It would be helpful to know what your entire process has been up to this point. What materials were used, how many coats, sanding process, etc. before you shot the sealer.
 

Todd Gatman

New Member
This project has been going on for about 5 years now. I thought it made sense to try to get all of my parts and panels finished and sealed prior to paint, and then do a final wetsand with say 600 grit just before I applied the basecoat. I am about at that stage.

My process; generally, I took everything to bare metal, replaced panels,etc. I shot unreduced epoxy on the bare metal and then applied filler and blocked everything. Sometimes I had to spray more epoxy because I sanded through. Before I applied anything, I cleaned with solvent based wax and grease remover (SPI). I sanded the epoxy with 220 and applied at least two coats of regular build primer. I finished this using 320 grit. Sometimes I had to skim with filler and reapply 2k. There are many thin layers of everything on this car, but nowhere is there more than about 1/8" of filler. Once in a while, I got carried away and feathered my filler with 400 dry. I would always scuff with a red Scotch brite before spraying. After the regular build primer was blocked to a point where I thought I was happy, I would shoot epoxy that had about 10 to 15% reducer in it. I would move on to the next panel.

I hope this makes sense. I tried to not write a book that no-one wanted to read.
 

crashtech

Combo Man
Your procedure seems mostly sound, I could pick on it a little but many have done worse.

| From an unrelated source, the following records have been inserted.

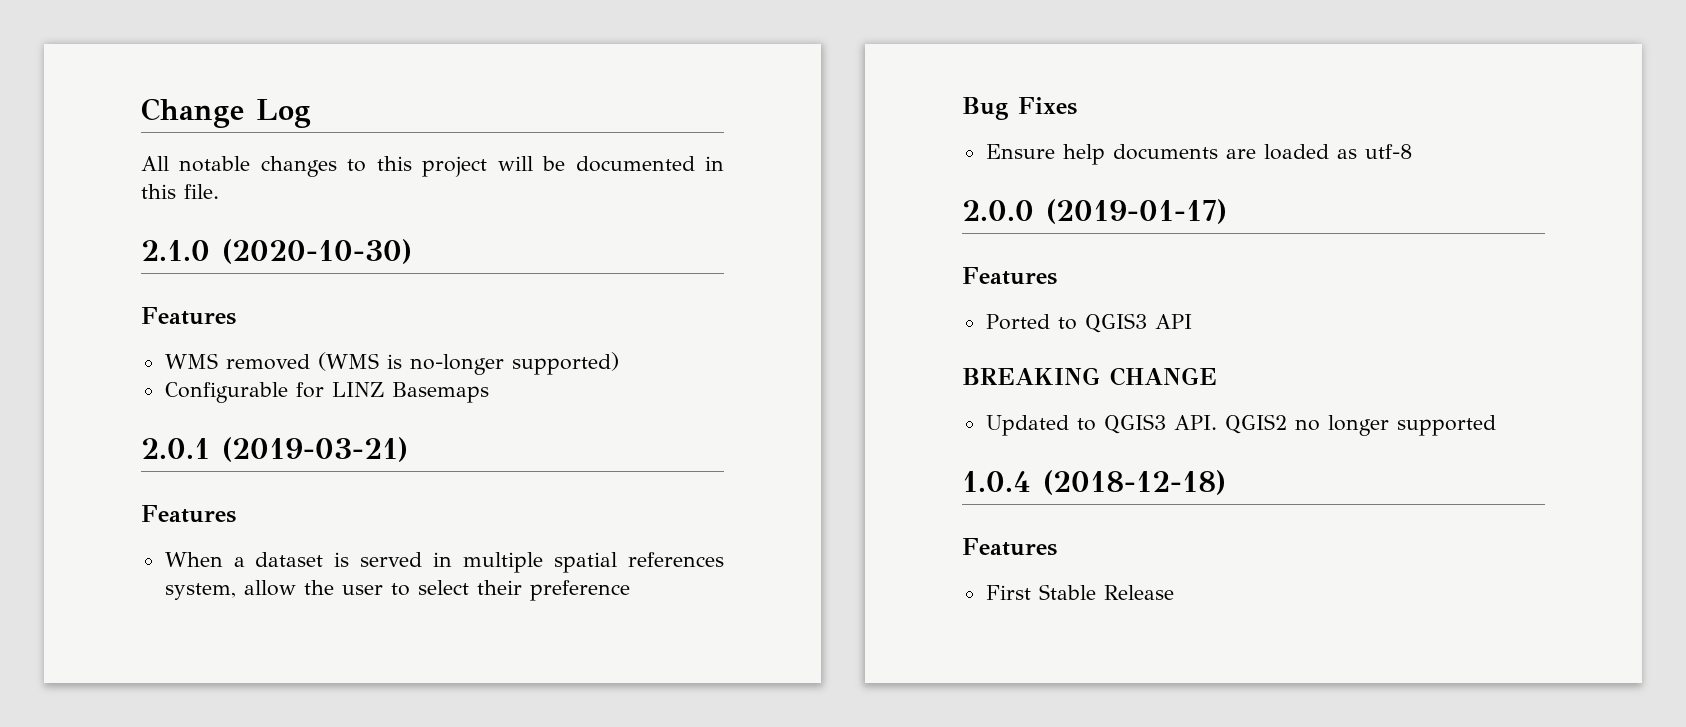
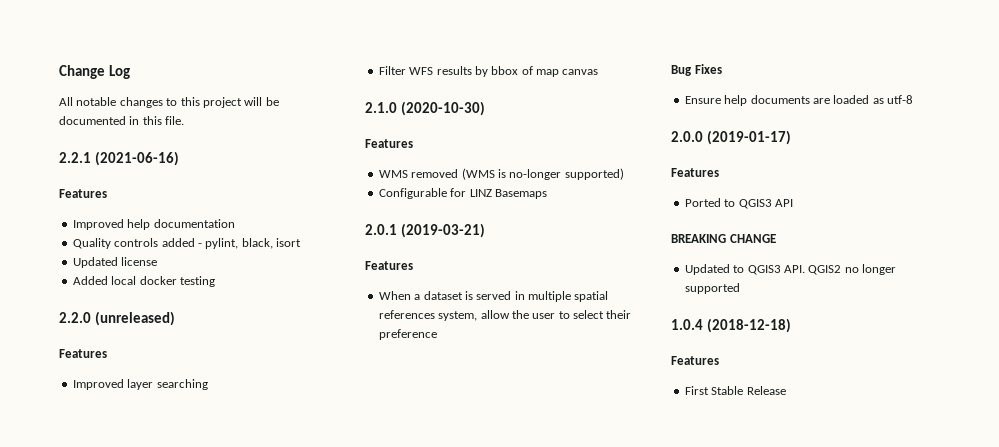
(219, 191) none -> [59,151,179,166] [59,189,107,198] [72,219,235,230] [72,238,301,249] [72,257,158,268] [72,276,215,287] [59,311,175,326] [59,349,107,358] [72,379,208,390] [378,66,599,77] // 2.2.1 (2021-06-16) // Features // Improved help documentation // Quality controls added - pylint, black, isort // Updated license // Added local docker testing // 2.2.0 (unreleased) // Features // Improved layer searching // Filter WFS results by bbox of map canvas

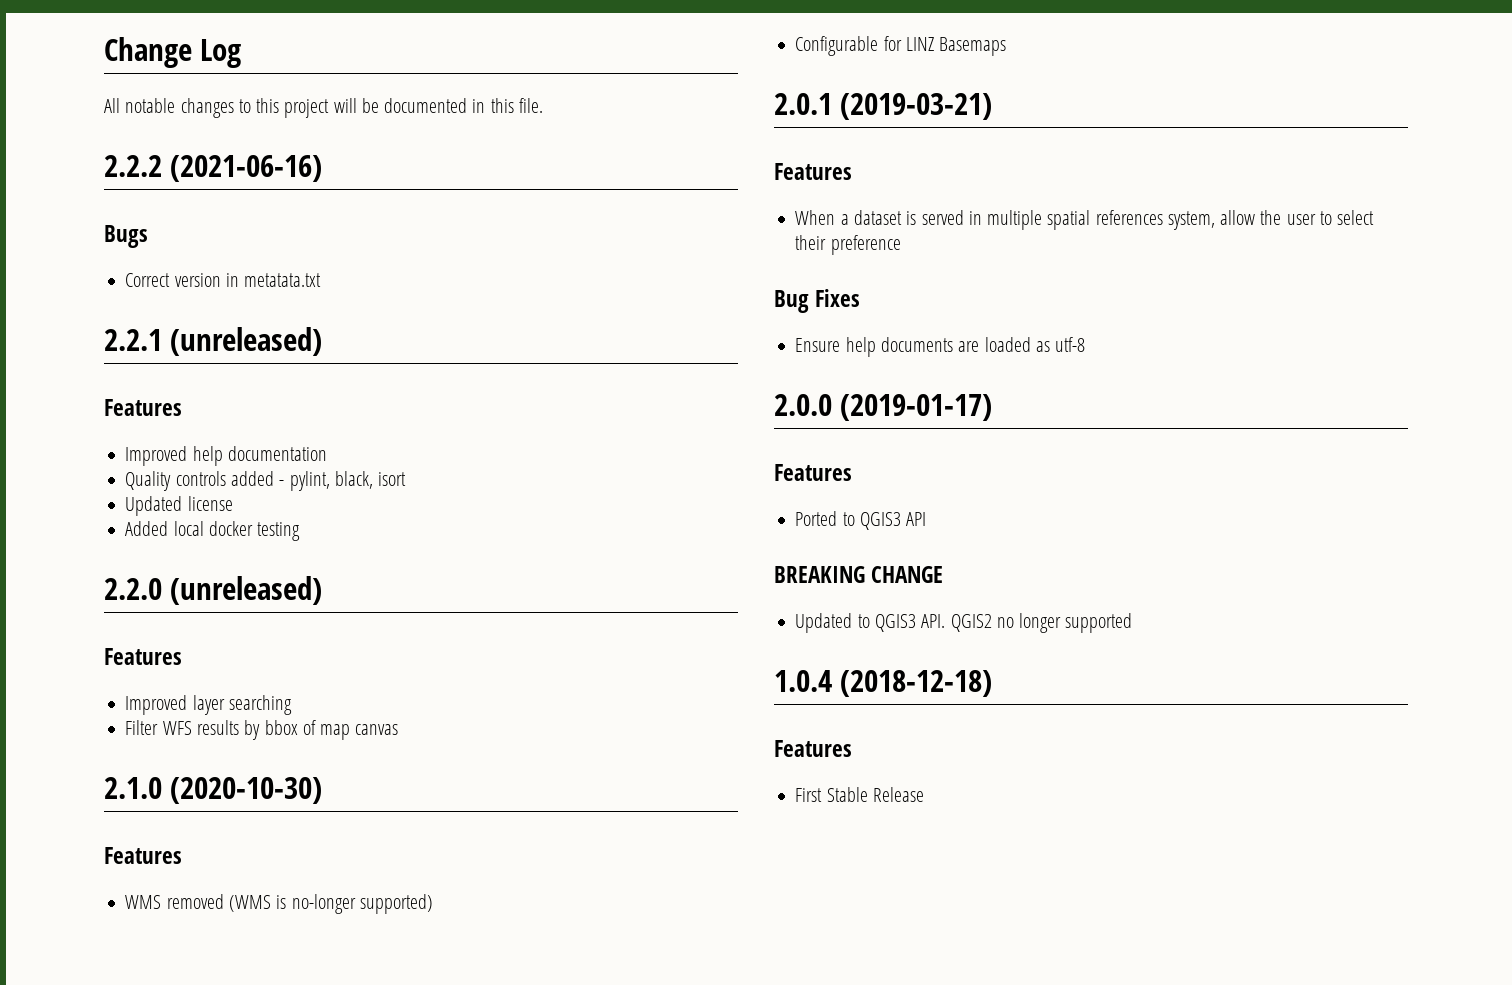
(185, 120) none -> [104,155,323,182] [104,225,148,248] [125,273,322,287] // 2.2.2 (2021-06-16) // Bugs // Correct version in metatata.txt
[94,151,179,166] (2021-06-16) -> [170,327,323,356] (unreleased)

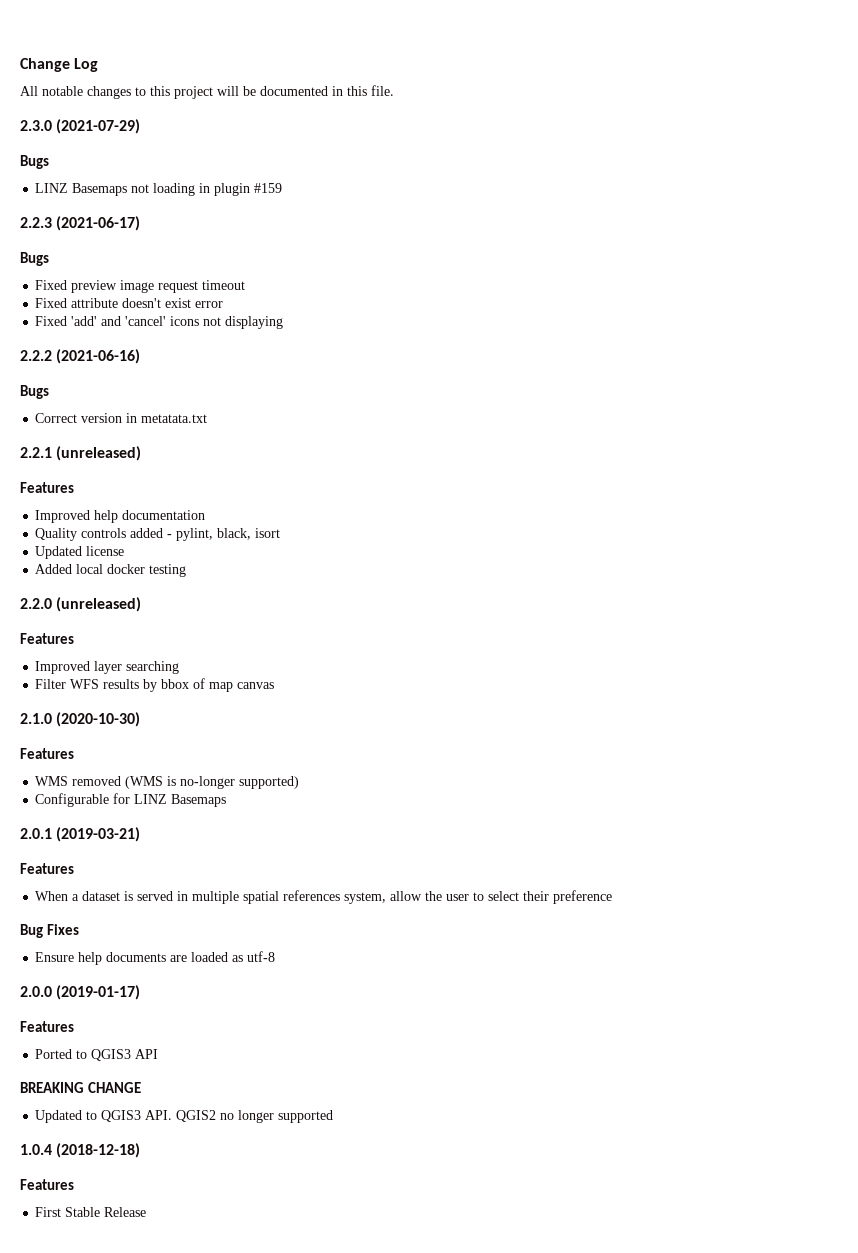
(543, 105) none -> [20,119,141,134] [20,155,49,169] [35,183,283,196] [20,216,141,231] [20,252,49,266] [35,280,246,293] [35,298,224,308] [35,316,284,329] // 2.3.0 (2021-07-29) // Bugs // LINZ Basemaps not loading in plugin #159 // 2.2.3 (2021-06-17) // Bugs // Fixed preview image request timeout // Fixed attribute doesn't exist error // Fixed 'add' and 'cancel' icons not displaying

One thing stands out though: Sealer has to be applied just prior to painting, otherwise it's just a thin coat of primer. Aged epoxy can't be painted directly, it must be recoated with epoxy again within 48 hours of painting.
 
Guide coat is your friend at this stage. It's like fingerprint powder and will hide in the smallest of scratches and imperfections. Once you try it, you will be convinced.
 

Todd Gatman

New Member
Just to be clear, after wetsanding the old sealer and cleaning it, I can spray new sealer on it just prior to t basecoat with no adhesion concerns? This is my understanding, just dont want to go backwards anymore. Thx again
 

crashtech

Combo Man
Just to be clear, after wetsanding the old sealer and cleaning it, I can spray new sealer on it just prior to t basecoat with no adhesion concerns? This is my understanding, just dont want to go backwards anymore. Thx again
That's exactly right.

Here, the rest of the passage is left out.